Выбрать главу

Наконец, и другие писатели не могут жаловаться на творческое бесплодие, будет ли это тихая проза тишайшего Бориса Зайцева, романы актуального в темах и в исторических параллелях и обобщениях Алданова, или лирические славословия акафистов Шмелева, самого неровного эмигрантского «классика», или пророческие витийства Мережковского, далекие от художественного творчества, или частые уклоны в неприкрашенную публицистику, не имеющую органической связи с искусством (Куприн, Чириков, Немирович-Данченко, Тэффи и легион других).

Но у старшего поколения есть надломленность. Российская трагедия не прошла для него бесследно. Самые срывы из области чистого творчества в гражданскую пристрастность — ее прямое и понятное наследие. Реалистический бытовизм в эмиграции, культивированный старшим поколением писателей особенно тщательно, действительно, похож на «мертвую красоту», как писал о Бунине советский критик Горбов{231}. Нельзя только вечно вспоминать, беспрестанно вздыхать и до бесконечности сожалеть о прошлом. Живое искусство не может обойтись без живой жизни.

В России советская критика «жизненность» писателя понимает весьма своеобразно.
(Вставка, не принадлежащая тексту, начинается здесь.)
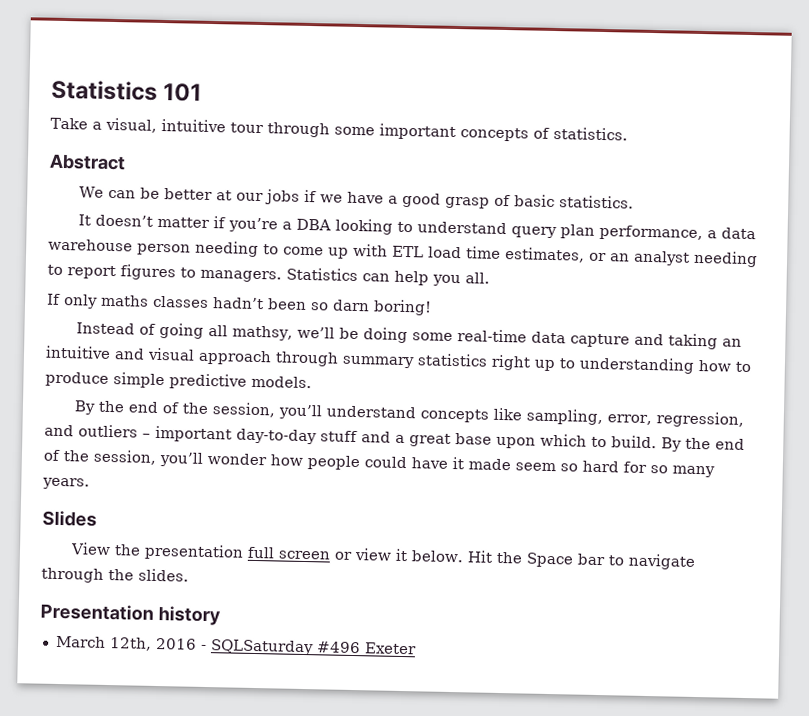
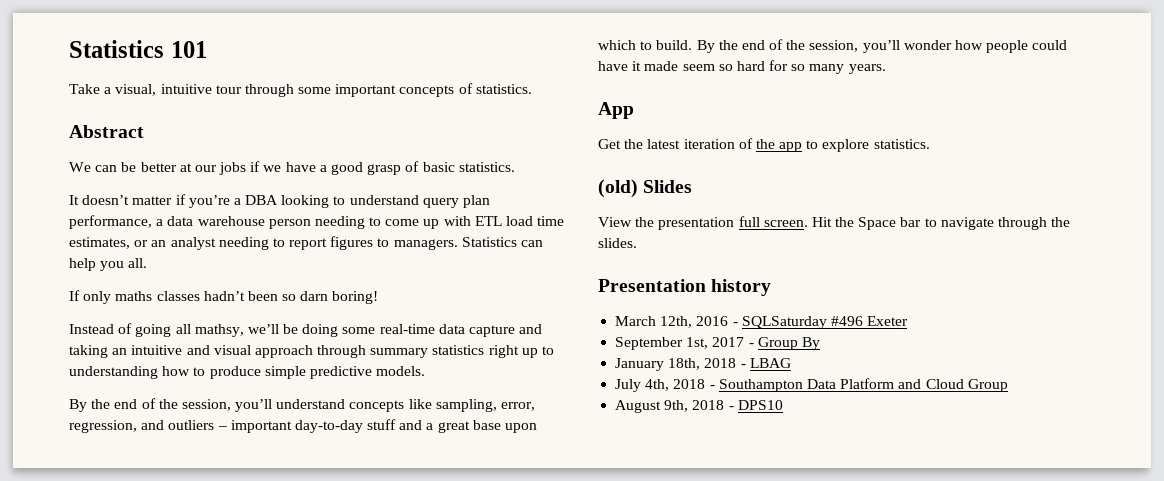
(90, 483) none -> [598,102,634,119] [598,138,930,152] [598,179,638,198] App // Get the latest iteration of the app to explore statistics. // (old)
[278,548,465,563] screen or view it below. -> [763,220,808,227] screen.
(417, 648) none -> [615,337,820,350] [615,358,791,371] [615,378,1008,392] [615,400,783,413] // September 1st, 2017 - Group By // January 18th, 2018 - LBAG // July 4th, 2018 - Southampton Data Platform and Cloud Group // August 9th, 2018 - DPS10

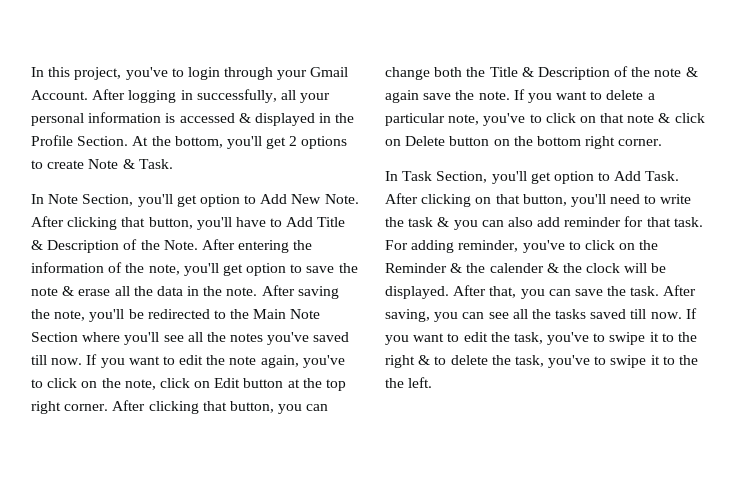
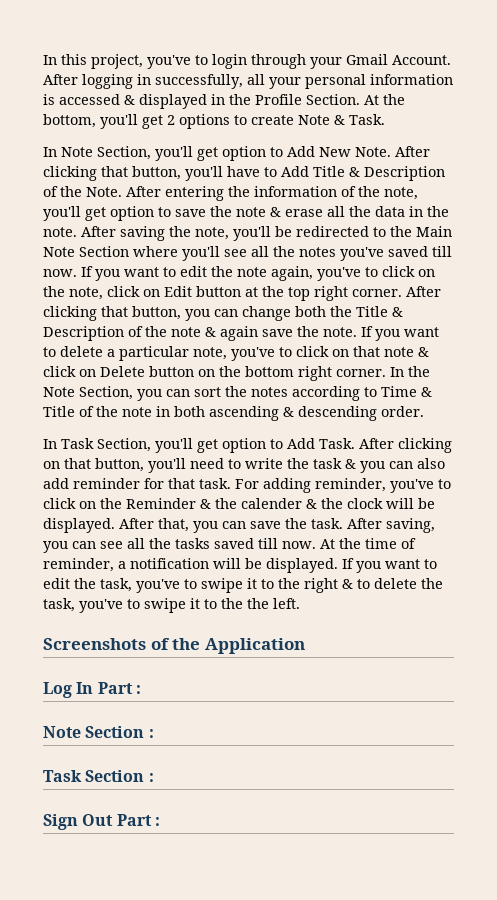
(663, 142) none -> [390,366,430,377] [43,386,432,401] [43,406,424,421] In the Note Section, you can sort the notes according to Time & Title of the note in both ascending & descending order.
(682, 315) none -> [320,538,416,549] [43,558,338,573] At the time of reminder, a notification will be displayed.
(433, 382) none -> [43,638,305,654] [43,682,141,698] [43,726,154,738] [43,770,154,782] [43,814,160,830] // Screenshots of the Application // Log In Part : // Note Section : // Task Section : // Sign Out Part :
Идеологическая безупречность (стопроцентное принятие коммунизма), отклик на политическую злобу дня (в унисон с партийным заданием), марш в ногу с производственными задачами страны, сводящий, например, поэзию к грубой ремесленной агитке, к газетному фельетону в стихах, — все это, требуемое в первую очередь от литературы, только помогает плодиться той безграмотной, скучной и пошлой халтуре, которой завален советский книжный рынок.

Величайшее право творчества, без которого литература не может существовать, авторская свобода, отнято: недавнее ужасающее усмирение, которому подверглись такие выдающиеся мастера современной прозы, как Замятин и Пильняк, явились новым позорным подтверждением безотрадного факта{232}.

Между тем «жизненность» писателя таится, на наш взгляд, в той трудно уловимой, внутренней гармонии между замыслом, темой, содержанием, формой произведения и духом эпохи, в которую живет писатель. Перерастая ее, он попадает в бессмертие. Совпадая с ней, он будет жизненно актуальным на известный срок. (В русской литературе характерным примером является Леонид Андреев.) Отставая, он вызовет или минутное сожаление, или сочувствующий вздох своего идейного современника, или просто неприятное чувство обреченности.

Вот с этой точки зрения, при применении которой играет большую роль «то неуловимое, что называется вкусом» (Г. Адамович), Сирин и кажется нам писателем, в творчестве которого законченнее, чем у других молодых писателей, выявлен тот материал, которым может жить (и без традиционного бытовизма) зарубежная русская литература, и те устремления, которые вошли и входят творческим заданием в новую русскую прозу.

II

Первая книга, выдвинувшая имя Сирина из неизвестности, был роман «Машенька»[73], который М. Осоргин, суживая настоящее ее значение, определил в «Совр<еменных> записках» как «эмигрантскую повесть»{233}.

«Машенька» — интересный роман по замыслу и построению. Книга, названная именем героини, фактически героини не имеет. Все действие ведется в двух планах: в реальном (сегодняшнее существование) и в воспоминаниях. И этот возникающий из прошлого и все крепнущий голос заглушает скучную боль берлинской жизни.

Роман — ставка на неожиданность действия и на обновление материала.

Сюжет идет крадучись, сначала невидный, затаенный, и вдруг торопится, создаются узлы, повороты, осложнения и все разрешается тоже внешне неожиданным, но литературно логичным и психологически оправданным финалом.

Обновление материала выразилось не в примитивном, как часто бывает (а иногда чересчур условном), словотворчестве, но в своеобразном освоении привычного словаря. Незаметно образный, без выступающих углов неудачной нарочности, интеллектуально тонкий, язык «Машеньки» объединен внутренней цельностью авторских представлений: одно звено связано с другим и неожиданно новы его простые полновесные в смысловом отношении эпитеты.